Vitamin D No Help in Isolated Systolic Hypertension: VitDISH

Shelley Wood

August 14, 2013

DUNDEE, SCOTLAND — A small, randomized trial of high-dose vitamin D has failed to show a benefit of the supplement in reducing blood pressure or improving vascular health in older patients with isolated systolic hypertension (ISH)[1].

Results of the Vitamin D in ISH (VitDISH) trial, led by Dr Miles D Witham (University of Dundee, Scotland) were published online yesterday in JAMA Internal Medicine.

Authors of the study, which randomized 159 patients to either 100 000 U cholecalciferol every three months for one year or to placebo, note that vitamin-D supplementation had never been studied in the setting of ISH, despite this being the most common form of hypertension in the elderly. In VitDISH, subjects' mean 25-hydroxyvitamin-D levels were low at baseline and increased significantly over the 12 months. Yet these increases did not translate into meaningful changes in mean office blood pressure, 24-hour blood pressure, arterial stiffness, endothelial function, cholesterol or glucose levels, or walking distance.

It's possible that "vitamin D may have no significant effect on blood pressure" at all or in this specific group of patients, the authors muse. Another possibility is that some subjects enrolled in VitDISH merely had white-coat hypertension, diluting the impact of vitamin D.

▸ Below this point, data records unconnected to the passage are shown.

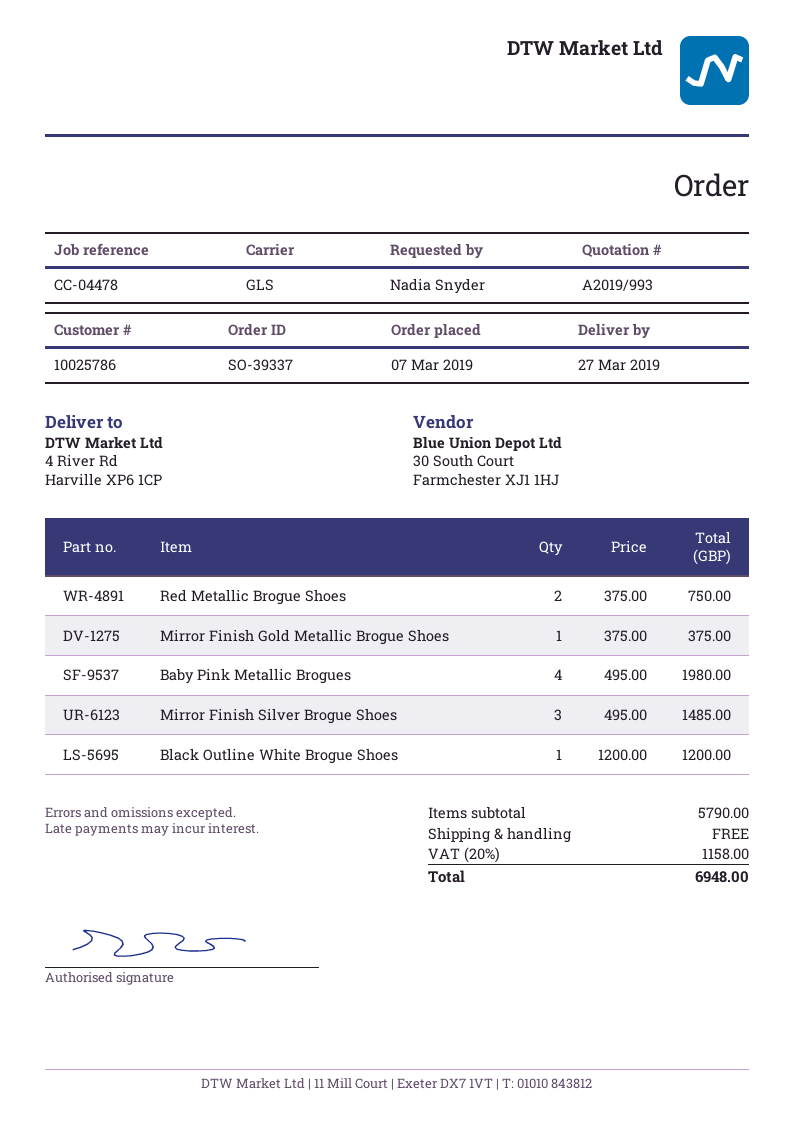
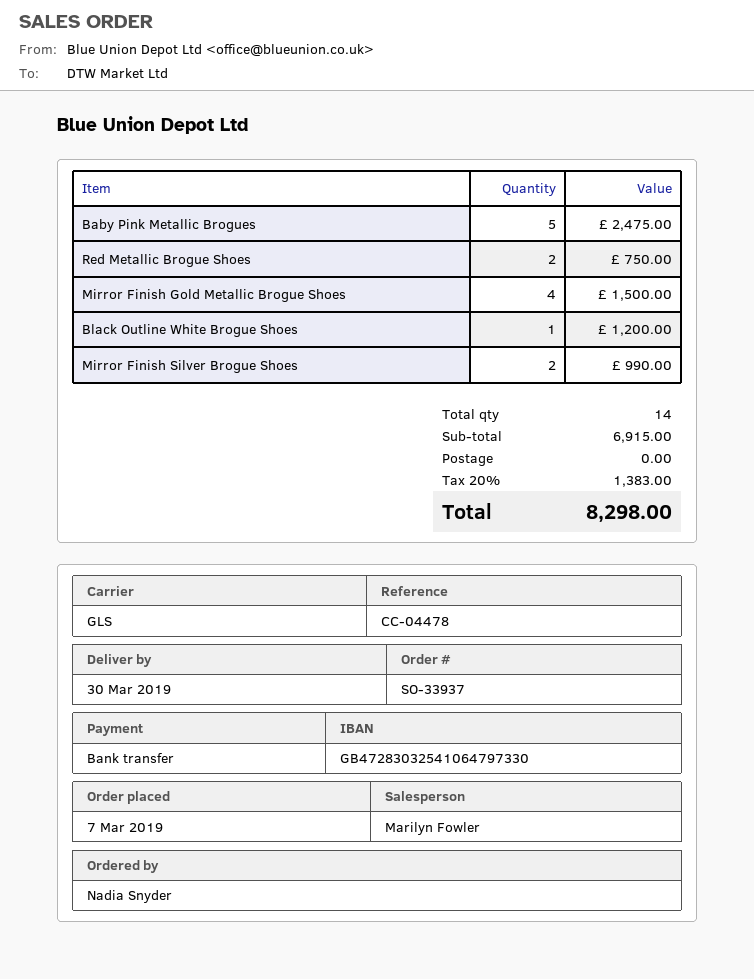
order number: SO-39337 -> SO-33937
delivery date: 2019-03-27 -> 2019-03-30
Mirror Finish Gold Metallic Brogue Shoes: 1 for 375.00 -> 4 for 1500.00
Baby Pink Metallic Brogues: 4 for 1980.00 -> 5 for 2475.00
Mirror Finish Silver Brogue Shoes: 3 for 1485.00 -> 2 for 990.00
subtotal: 5790.00 -> 6915.00
tax: 20% = 1158.00 -> 20% = 1383.00
total: 6948.00 -> 8298.00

"Our results do not lend support to performing large randomized controlled trials aimed specifically at blood-pressure reduction, at least in this patient group," Miles et al conclude. The door remains open, however, for vitamin D to improve other aspects of cardiovascular health "via non–blood-pressure effects," they concede.

An accompanying commentary by Dr Edward Giovannucci (Harvard University, Boston, MA) zeroes in on the potentially complementary role of calcium, noting that it is populations that also have very low calcium intakes that might show the most benefit from vitamin D (a point also noted by Miles et al)[2].

That said, Giovannucci concludes, "considering all the evidence, it does not appear likely that vitamin-D supplementation will have a strong influence on blood pressure across all populations."